Ehsanul Haque

Personal information
- Born: December 1, 1979 (age 46) Chattogram, Bangladesh
- Batting: Right-handed
- Bowling: Right-arm offbreak

International information
- National side: Bangladesh;
- Only Test (cap 23): 21 July 2002 v Sri Lanka
- ODI debut (cap 64): 2 December 2002 v West Indies
- Last ODI: 22 February 2003 v South Africa
- ODI shirt no.: 44

Career statistics
| Competition | Test | ODI | FC |
| Matches | 1 | 6 | 63 |
| Runs scored | 7 | 57 | 4,017 |
| Batting average | 3.50 | 9.50 | 39.00 |
| 100s/50s | 0/0 | 0/0 | 10/24 |
| Top score | 5 | 20 | 186 |
| Balls bowled | 18 | 141 | 3,116 |
| Wickets | 0 | 3 | 46 |
| Bowling average | – | 37.66 | 37.89 |
| 5 wickets in innings | – | 0 | 0 |
| 10 wickets in match | – | 0 | 0 |
| Best bowling | – | 2/34 | 4/87 |
| Catches/stumpings | 0/– | 0/– | 50/– |
- Source: ESPNcricinfo, 29 September 2023

= Ehsanul Haque =

Bangladeshi cricketer (born 1979)

Ehsanul Haque (এহসানুল হক; born 1 December 1979) is a former Bangladeshi cricketer.

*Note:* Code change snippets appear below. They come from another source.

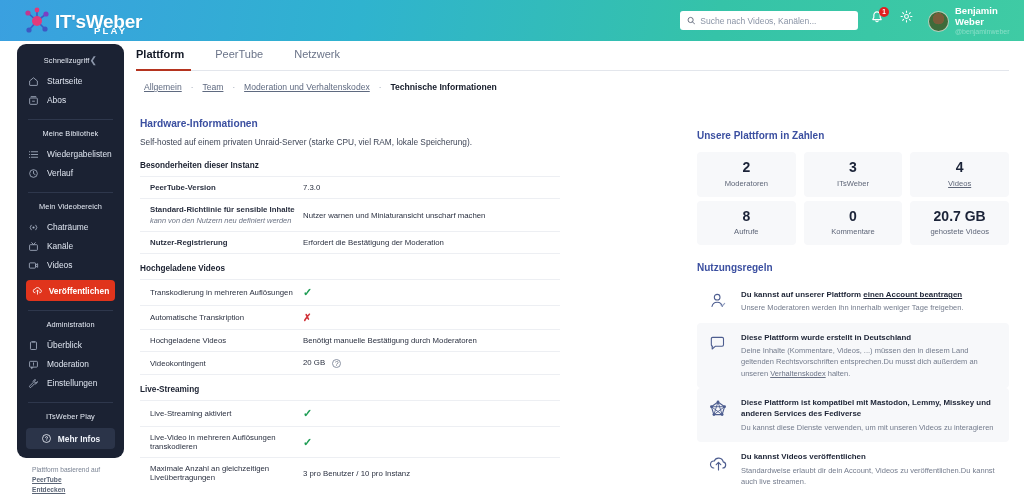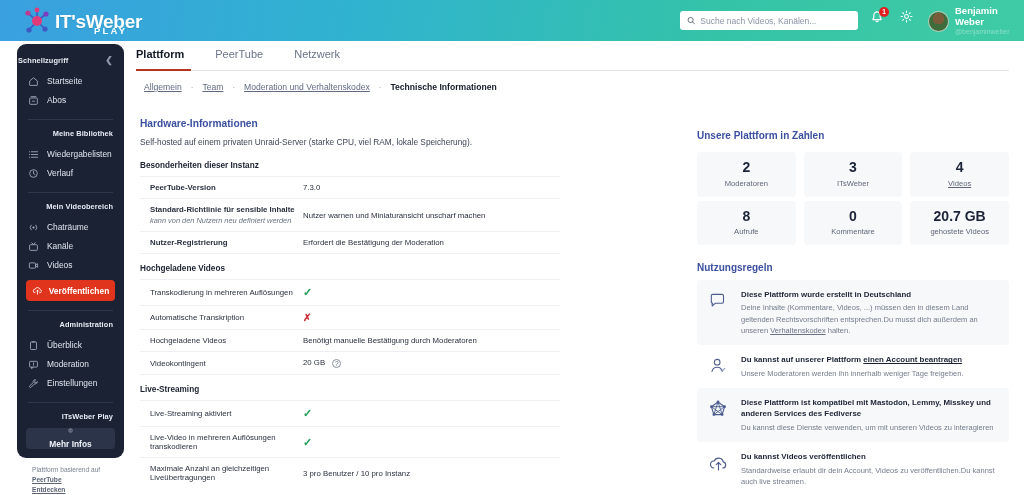"Schnellzugriff" .sb-section-title { font-weight: 700 -> 400; gap: 37px -> none; justify-content: flex-end -> center }
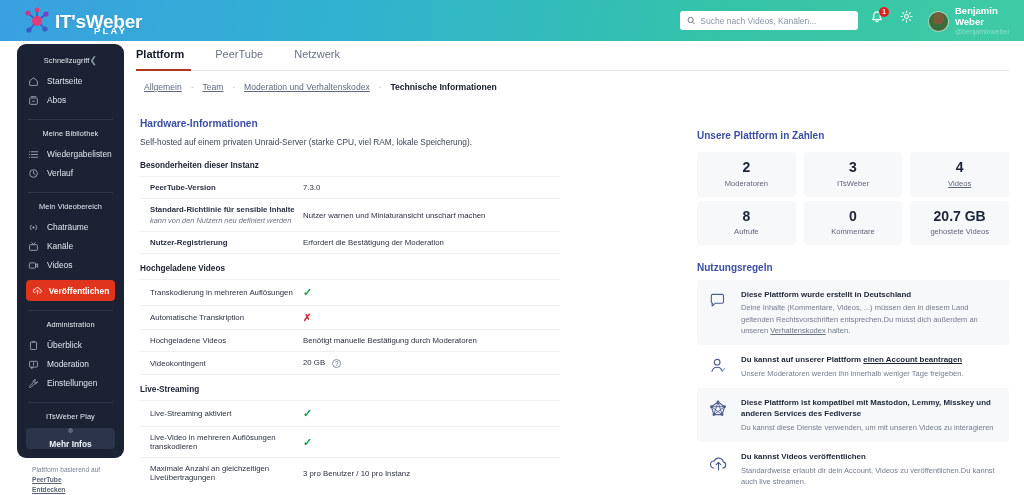"Diese Plattform wurde erstellt in" div.rule { order: before "Du kannst auf unserer Plattform" -> after "Du kannst auf unserer Plattform" }
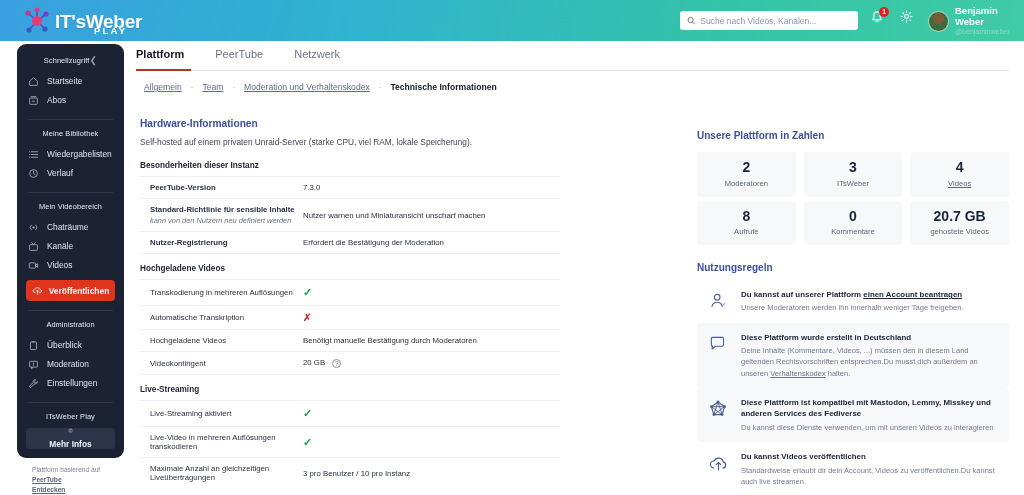"Mehr Infos" .info-btn { flex-direction: column -> none }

Ehsanul Haque was part of the Bangladesh team that took part in Under-19 World Cup in 1998. When the Green Delta National Cricket League was given first-class status in 2000 he appeared for Chittagong in the first round of matches, this was therefore his first-class debut at the age of 20. In that season he scored 540 runs at an average of just under 39, but struggled during the next season. Despite this he made his Test debut in 2002 against Sri Lanka coming in at 3, he was hit by a bouncer 2nd ball, took 14 deliveries to get off the mark and was eventually dismissed for 2, in the second innings he scored five. It was his only Test match, but he maintained good form in first-class cricket.

Ehsanul Haque made his ODI debut as an opener against West Indies in 2002/03 and earned a place in the World Cup squad. He played in the first four pool games, scoring just 28 runs. In the match against Sri Lanka he was the third victim of Chaminda Vaas's hat-trick and would have been dismissed first ball in consecutive matches if Chris Gayle had not dropped him at second slip off Vasbert Drakes. He was part of the Bangladesh team that lost to Canada, when he scored 13.

In 2008, the Bangladesh Cricket Board appointed him an age group team selector. In 2017, Haque ran against Manjurul Islam for a post on the national selection panel.